Background information
- Also known as: Parkay Quarts;
- Origin: New York City, U.S.
- Genres: Indie rock; post-punk; art punk; garage punk;
- Years active: 2010–2022 (hiatus)
- Labels: What's Your Rupture?; Dull Tools; Rough Trade; Third Man;
- Members: Andrew Savage Austin Brown Sean Yeaton Max Savage
- Website: https://parquet-courts.com/

= Parquet Courts =

American rock band

Parquet Courts is an American rock band from New York City. The band consists of Andrew Savage (vocals, guitar), Austin Brown (vocals, guitar, keyboard), Sean Yeaton (bass, vocals), and Max Savage (drums).

==History==
Band members Andrew Savage and Austin Brown met in Denton, Texas while both students at the University of North Texas, in a student club named Knights of the Round Turntable, where they listened to and shared new records. Andrew had a number of musical projects during college, including Teenage Cool Kids and Fergus & Geronimo. Andrew and brother Max Savage, Parquet Courts' drummer, were both born and raised in Denton. The three relocated to Brooklyn after college and soon started Parquet Courts.

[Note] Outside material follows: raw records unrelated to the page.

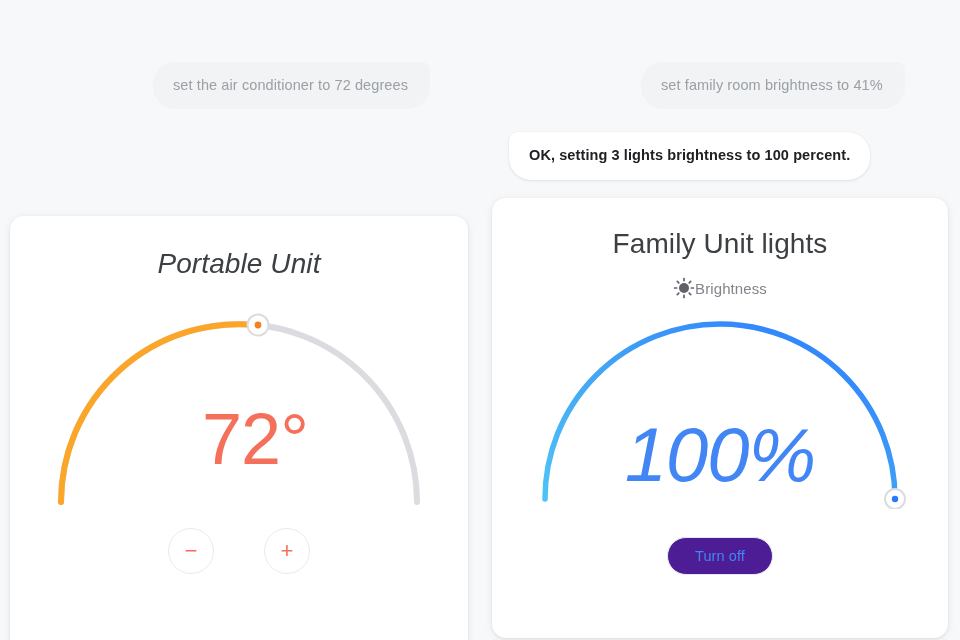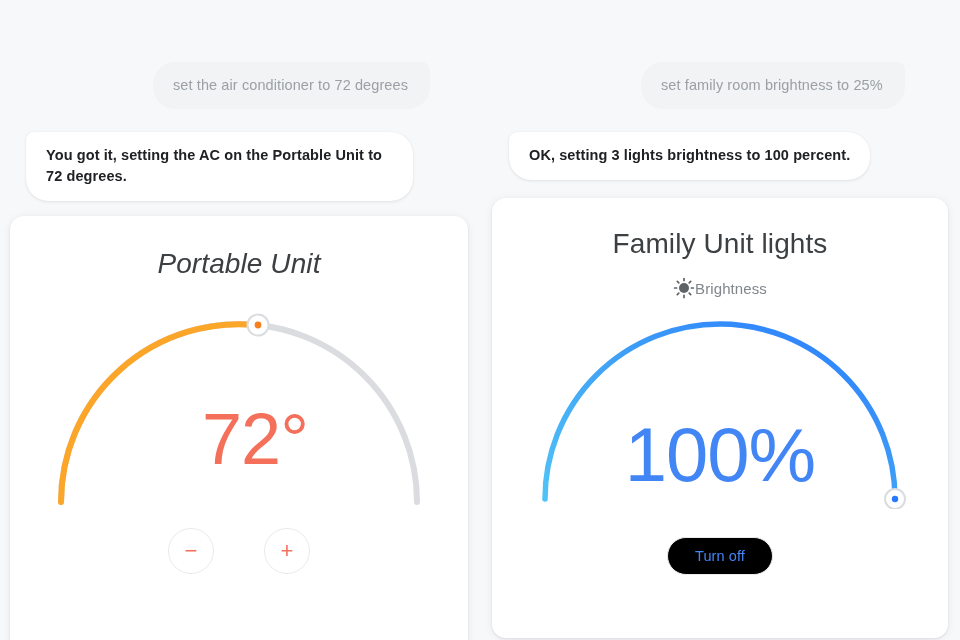--- a/index.html
+++ b/index.html
@@ -231,7 +231,7 @@
   <div class="column right">
 
     <div class="bubble-row r-user">
-      <div class="bubble user">set family room brightness to 25%</div>
+      <div class="bubble user">set family room brightness to 41%</div>
     </div>
 
     <div class="bubble-row r-reply">

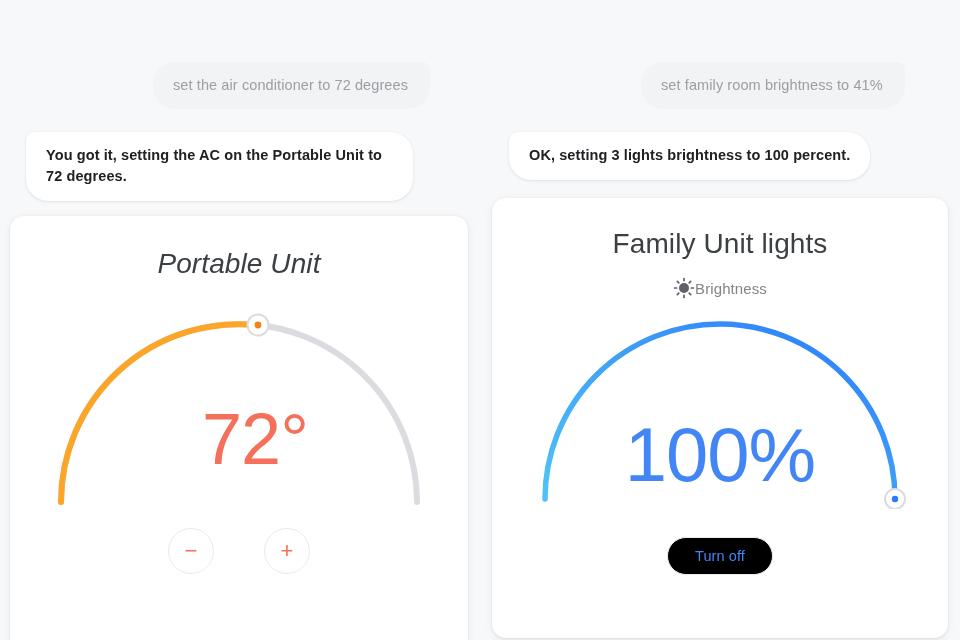--- a/index.html
+++ b/index.html
@@ -194,9 +194,6 @@
       <div class="bubble user">set the air conditioner to 72 degrees</div>
     </div>
 
-    <div class="bubble-row l-reply">
-      <div class="bubble reply">You got it, setting the AC on the Portable Unit to 72 degrees.</div>
-    </div>
 
     <div class="card thermostat">
 

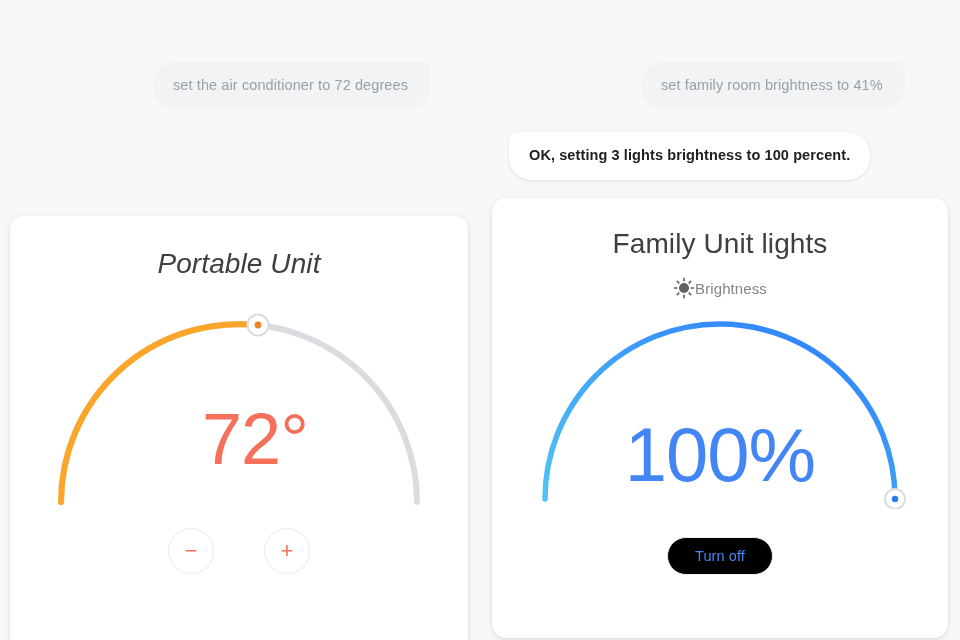--- a/index.html
+++ b/index.html
@@ -137,6 +137,7 @@
     top: 112px;
     font-size: 76px;
     color: #4285f4;
+    font-style: italic;
   }
 
   

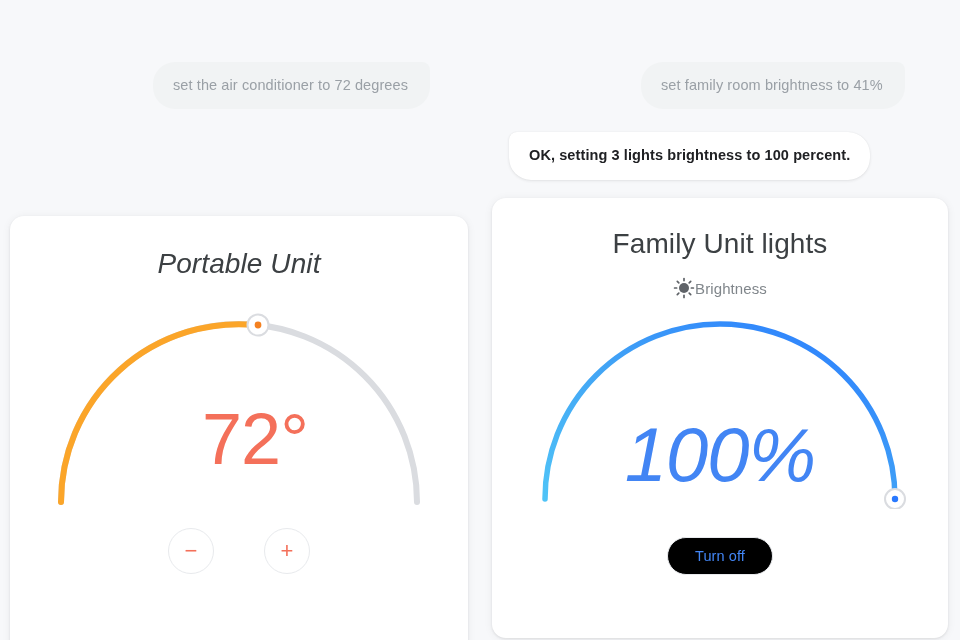--- a/index.html
+++ b/index.html
@@ -174,7 +174,7 @@
   }
   .pill-btn {
     border: 1px solid #e8eaed;
-    background: #000000;
+    background: #4c1d95;
     border-radius: 20px;
     padding: 10px 27px;
     color: #4285f4;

The band released their debut album, American Specialties, as an independent, limited cassette release in 2011. The album was later reissued with Rough Trade Records in 2021.

The band's second studio album, Light Up Gold (2012), was initially released on Savage's Dull Tools label and later reissued on What's Your Rupture? in 2013. Light Up Gold received critical acclaim, and entered the UK Record Store chart.

In 2014, the band reached number 55 on the UK albums chart with its third studio album, Sunbathing Animal.

Later in 2014, the band released "Uncast Shadow of a Southern Myth" as a single under an alternative name, Parkay Quarts. Soon afterward they released their fourth studio album, Content Nausea, on which Sean and Max were absent due to other commitments.

The following year the band released a collaboration LP Ramsgate with PC Worship under the name PCPC. They also released a mostly instrumental, experimental EP, entitled Monastic Living.

On February 4, 2016, the band announced their fifth studio album, entitled Human Performance. The album was released on April 8 through Rough Trade. Co-frontman and the artist of the album's packaging and art, Andrew Savage, received a Grammy Award nomination for his work.

On October 13, 2017, Andrew Savage released his first solo album, Thawing Dawn, through Dull Tools under the stage name A. Savage. That same month the band released Milano, a collaboration album with Daniele Luppi featuring Yeah Yeah Yeahs lead singer Karen O.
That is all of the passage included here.